=== Task to carry out ===
Give the records below again, word for word. No pictures belong in the copy.

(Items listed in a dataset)

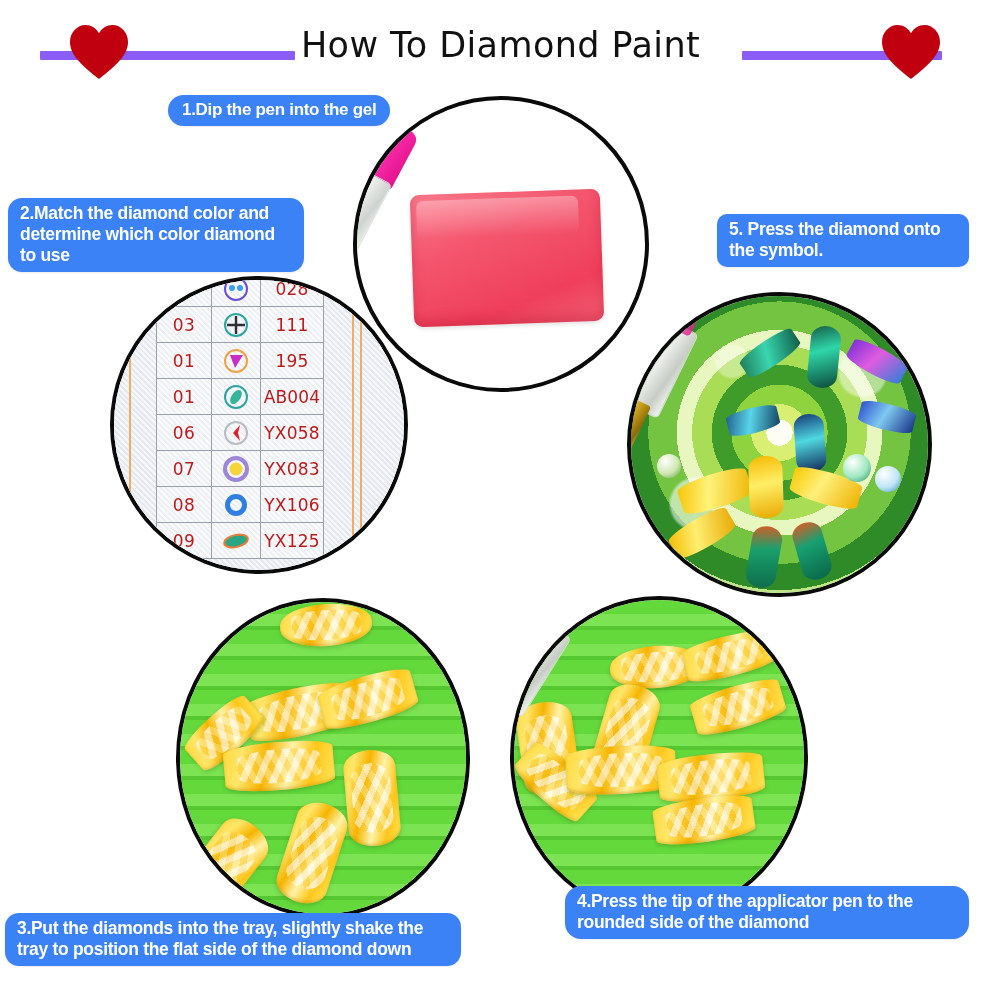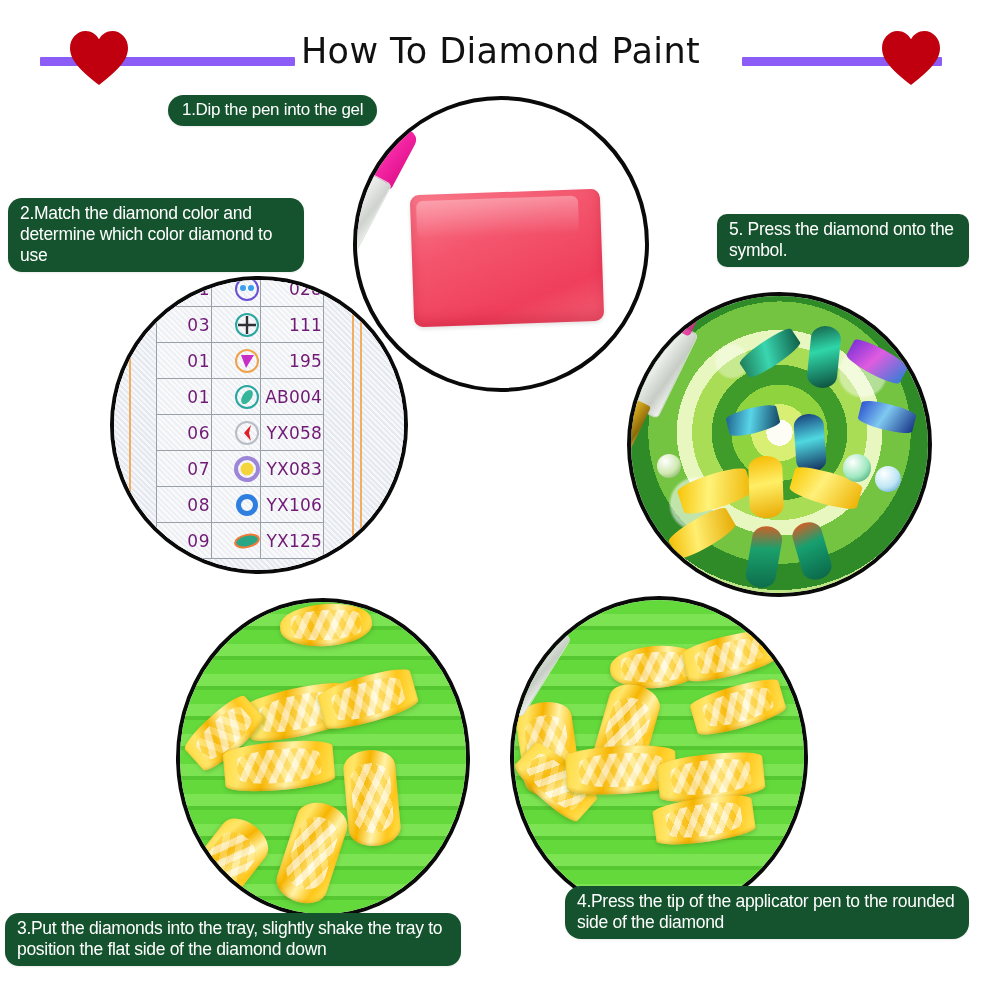--- a/index.html
+++ b/index.html
@@ -7,7 +7,7 @@
        font-family:"Liberation Sans","DejaVu Sans",sans-serif;}
 
   
-  #header{position:absolute;left:0;top:14px;width:799px;height:80px;}
+  #header{position:absolute;left:0;top:8px;width:799px;height:80px;}
   .rule{position:absolute;top:43px;height:9px;background:#8b5cf6;border-radius:1px;}
   .rule.left{left:40px;width:255px;}
   .rule.right{left:742px;width:200px;}

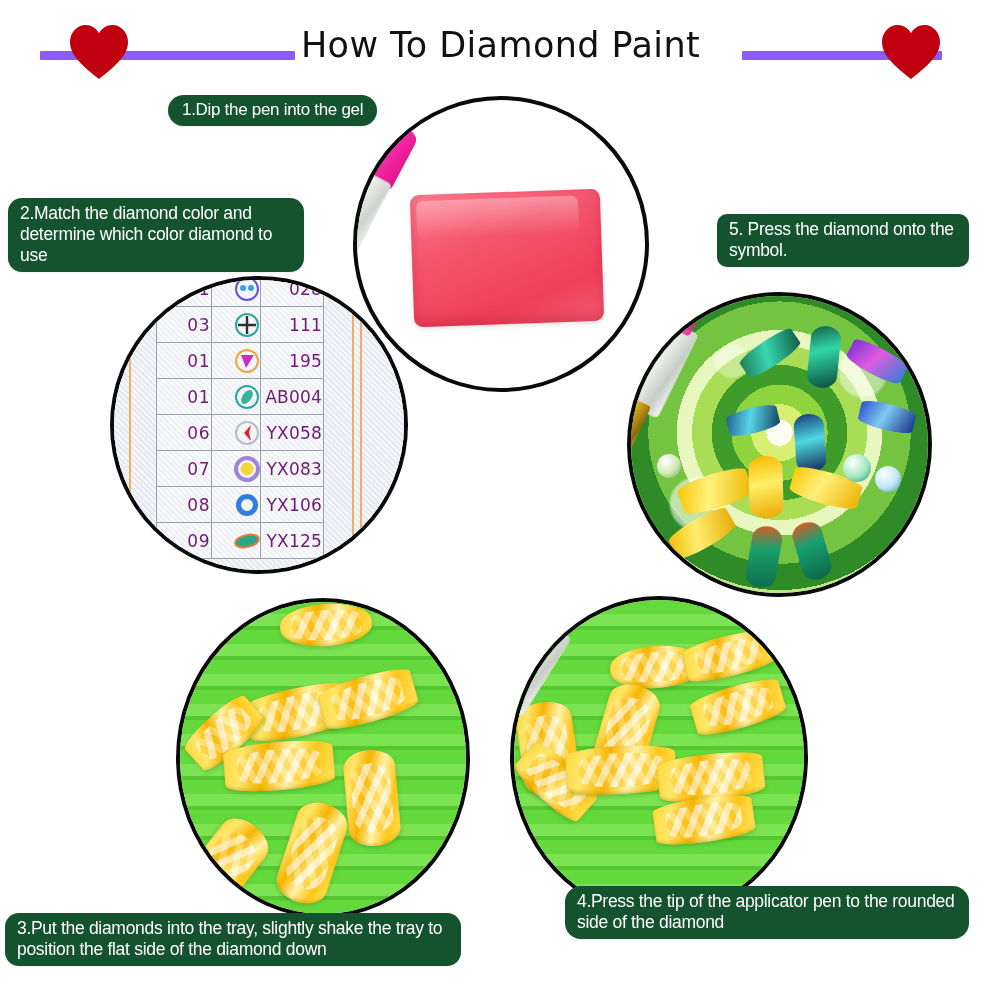--- a/index.html
+++ b/index.html
@@ -20,8 +20,8 @@
     font-family:"DejaVu Sans","Liberation Sans",sans-serif;}
 
   
-  .label{position:absolute;background:#14532d;color:#fff;border-radius:16px;
-    padding:5px 12px 6px;font-size:17.5px;font-weight:400;line-height:1.2;
+  .label{position:absolute;background:#3b82f6;color:#fff;border-radius:16px;
+    padding:5px 12px 6px;font-size:17.5px;font-weight:700;line-height:1.2;
     letter-spacing:-.3px;box-shadow:0 1px 2px rgba(0,0,0,.08);}
   .label.one{left:168px;top:95px;border-radius:18px;font-size:17px;padding:5px 14px 6px;}
   .label.two{left:8px;top:198px;width:272px;border-radius:14px;}

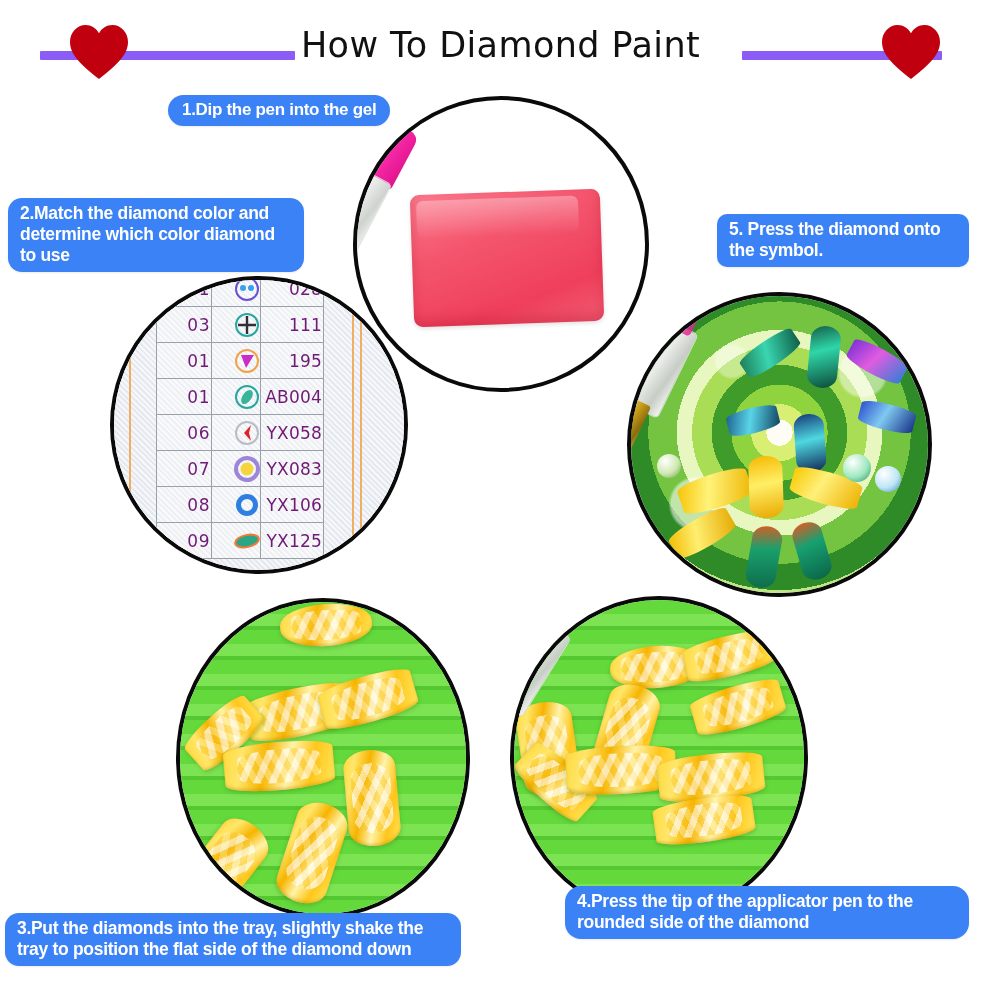--- a/index.html
+++ b/index.html
@@ -61,8 +61,8 @@
   .vline.a{left:15px;} .vline.b{left:238px;} .vline.c{left:246px;}
   table.legend{position:absolute;left:42px;top:-10px;border-collapse:collapse;
     font-family:"DejaVu Sans","Liberation Sans",sans-serif;}
-  table.legend td{border:1px solid #9aa0aa;height:33px;color:#701a75;
-    font-size:17px;background:rgba(255,255,255,.35);text-align:right;}
+  table.legend td{border:1px solid #9aa0aa;height:33px;color:#b91c1c;
+    font-size:17px;background:rgba(255,255,255,.35);}
   td.c-num{width:52px;text-align:center;font-size:18px;letter-spacing:.5px;}
   td.c-sym{width:48px;text-align:center;padding:0;}
   td.c-code{width:60px;text-align:center;font-size:16px;letter-spacing:.2px;}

=== Solved problem ===
--- a/index.html
+++ b/index.html
@@ -7,7 +7,7 @@
        font-family:"Liberation Sans","DejaVu Sans",sans-serif;}
 
   
-  #header{position:absolute;left:0;top:14px;width:799px;height:80px;}
+  #header{position:absolute;left:0;top:8px;width:799px;height:80px;}
   .rule{position:absolute;top:43px;height:9px;background:#8b5cf6;border-radius:1px;}
   .rule.left{left:40px;width:255px;}
   .rule.right{left:742px;width:200px;}

--- a/index.html
+++ b/index.html
@@ -20,8 +20,8 @@
     font-family:"DejaVu Sans","Liberation Sans",sans-serif;}
 
   
-  .label{position:absolute;background:#14532d;color:#fff;border-radius:16px;
-    padding:5px 12px 6px;font-size:17.5px;font-weight:400;line-height:1.2;
+  .label{position:absolute;background:#3b82f6;color:#fff;border-radius:16px;
+    padding:5px 12px 6px;font-size:17.5px;font-weight:700;line-height:1.2;
     letter-spacing:-.3px;box-shadow:0 1px 2px rgba(0,0,0,.08);}
   .label.one{left:168px;top:95px;border-radius:18px;font-size:17px;padding:5px 14px 6px;}
   .label.two{left:8px;top:198px;width:272px;border-radius:14px;}

--- a/index.html
+++ b/index.html
@@ -61,8 +61,8 @@
   .vline.a{left:15px;} .vline.b{left:238px;} .vline.c{left:246px;}
   table.legend{position:absolute;left:42px;top:-10px;border-collapse:collapse;
     font-family:"DejaVu Sans","Liberation Sans",sans-serif;}
-  table.legend td{border:1px solid #9aa0aa;height:33px;color:#701a75;
-    font-size:17px;background:rgba(255,255,255,.35);text-align:right;}
+  table.legend td{border:1px solid #9aa0aa;height:33px;color:#b91c1c;
+    font-size:17px;background:rgba(255,255,255,.35);}
   td.c-num{width:52px;text-align:center;font-size:18px;letter-spacing:.5px;}
   td.c-sym{width:48px;text-align:center;padding:0;}
   td.c-code{width:60px;text-align:center;font-size:16px;letter-spacing:.2px;}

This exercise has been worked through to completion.